Directions: Every line below is to be copied exactly, with the pictures left out.

[Edit difference data]
▽

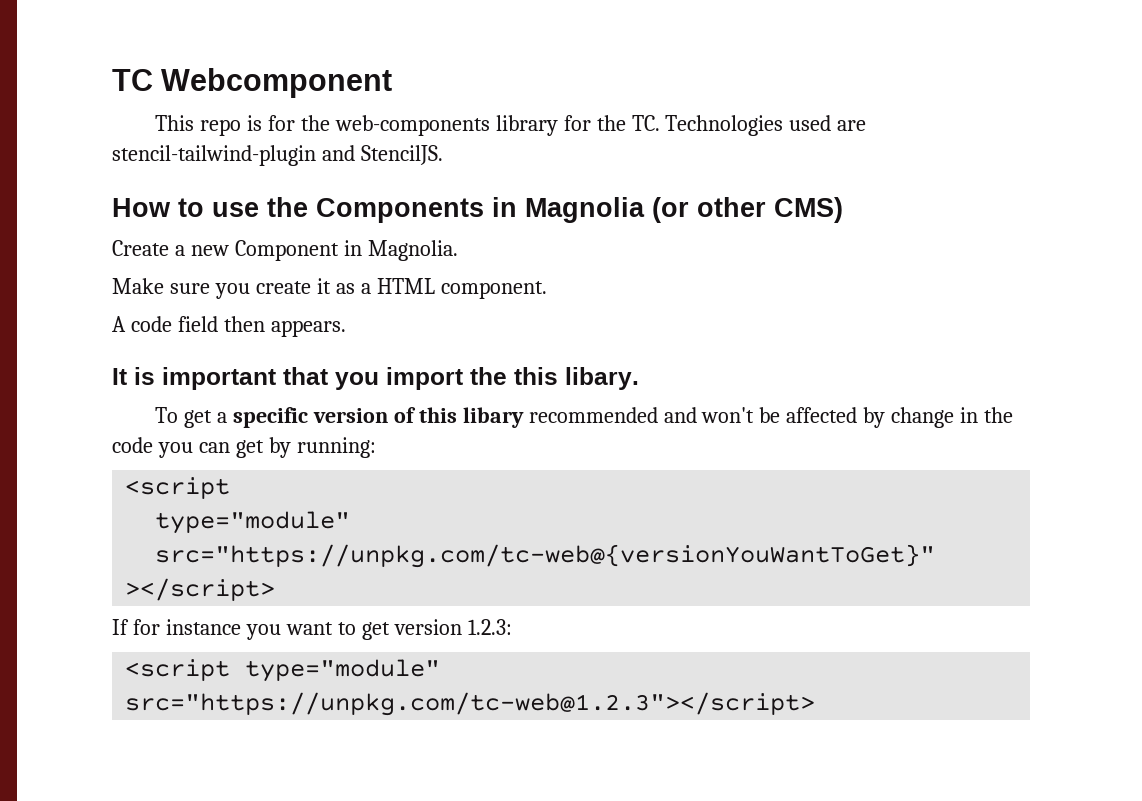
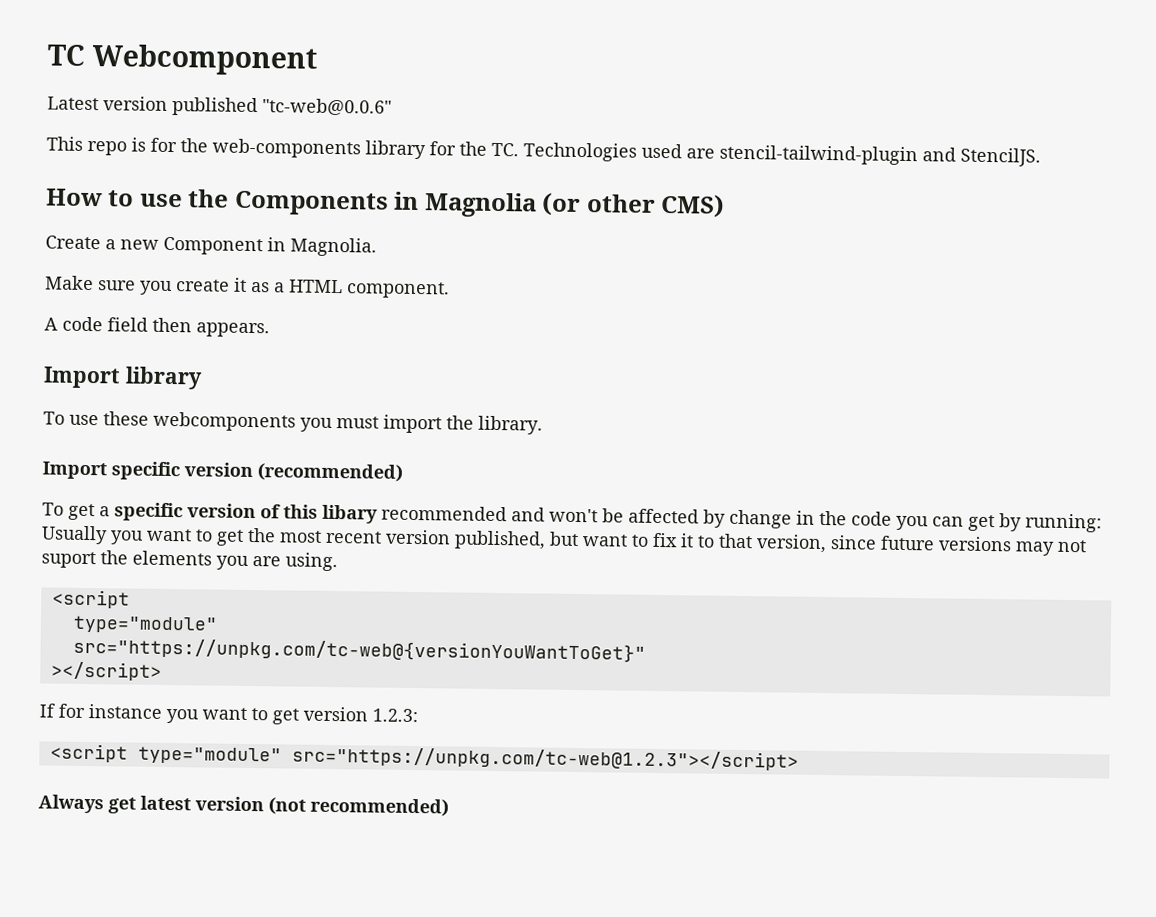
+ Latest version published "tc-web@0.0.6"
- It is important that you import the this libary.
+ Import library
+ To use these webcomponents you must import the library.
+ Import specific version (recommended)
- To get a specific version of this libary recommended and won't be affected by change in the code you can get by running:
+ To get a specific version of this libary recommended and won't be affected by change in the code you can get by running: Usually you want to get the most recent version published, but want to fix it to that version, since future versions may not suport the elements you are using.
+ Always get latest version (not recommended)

△

Reply to the task:
+ Latest version published "tc-web@0.0.6"
- It is important that you import the this libary.
+ Import library
+ To use these webcomponents you must import the library.
+ Import specific version (recommended)
- To get a specific version of this libary recommended and won't be affected by change in the code you can get by running:
+ To get a specific version of this libary recommended and won't be affected by change in the code you can get by running: Usually you want to get the most recent version published, but want to fix it to that version, since future versions may not suport the elements you are using.
+ Always get latest version (not recommended)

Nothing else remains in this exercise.